*** Opening Supplied records ***
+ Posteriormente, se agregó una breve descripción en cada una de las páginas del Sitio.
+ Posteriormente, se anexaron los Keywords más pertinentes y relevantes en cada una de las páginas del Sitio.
*** Closing Supplied records ***
*** Opening Supplied records ***
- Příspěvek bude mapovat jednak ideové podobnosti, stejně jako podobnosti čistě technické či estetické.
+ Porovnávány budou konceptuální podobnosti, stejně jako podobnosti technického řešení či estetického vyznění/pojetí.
*** Closing Supplied records ***
*** Opening Supplied records ***
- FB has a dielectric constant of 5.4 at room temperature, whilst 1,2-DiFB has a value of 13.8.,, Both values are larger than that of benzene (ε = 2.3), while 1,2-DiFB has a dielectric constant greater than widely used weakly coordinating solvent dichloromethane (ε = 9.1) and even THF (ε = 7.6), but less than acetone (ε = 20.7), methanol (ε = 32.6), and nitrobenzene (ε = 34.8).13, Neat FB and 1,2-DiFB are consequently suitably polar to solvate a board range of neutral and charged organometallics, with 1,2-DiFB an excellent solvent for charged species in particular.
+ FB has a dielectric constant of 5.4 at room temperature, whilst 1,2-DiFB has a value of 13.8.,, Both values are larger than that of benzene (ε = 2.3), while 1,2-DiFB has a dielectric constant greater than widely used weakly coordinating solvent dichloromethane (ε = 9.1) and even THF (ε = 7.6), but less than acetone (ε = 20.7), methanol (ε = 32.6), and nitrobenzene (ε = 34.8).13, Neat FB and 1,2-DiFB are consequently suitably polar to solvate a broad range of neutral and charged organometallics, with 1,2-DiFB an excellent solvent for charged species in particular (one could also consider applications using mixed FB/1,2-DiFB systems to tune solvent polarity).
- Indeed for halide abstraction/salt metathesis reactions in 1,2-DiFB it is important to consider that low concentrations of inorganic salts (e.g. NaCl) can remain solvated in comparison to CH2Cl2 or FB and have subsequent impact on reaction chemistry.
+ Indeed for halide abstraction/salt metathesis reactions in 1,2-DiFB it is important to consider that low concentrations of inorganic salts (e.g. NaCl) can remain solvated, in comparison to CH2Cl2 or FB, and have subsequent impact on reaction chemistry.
*** Closing Supplied records ***
■ **Directions**: In the listing above, find the line with "- Příspěvek bude" and the line with "či estetického vyznění/pojetí.", then print exactly those lines and every line between them.

■ **Answer area**:
- Příspěvek bude mapovat jednak ideové podobnosti, stejně jako podobnosti čistě technické či estetické.
+ Porovnávány budou konceptuální podobnosti, stejně jako podobnosti technického řešení či estetického vyznění/pojetí.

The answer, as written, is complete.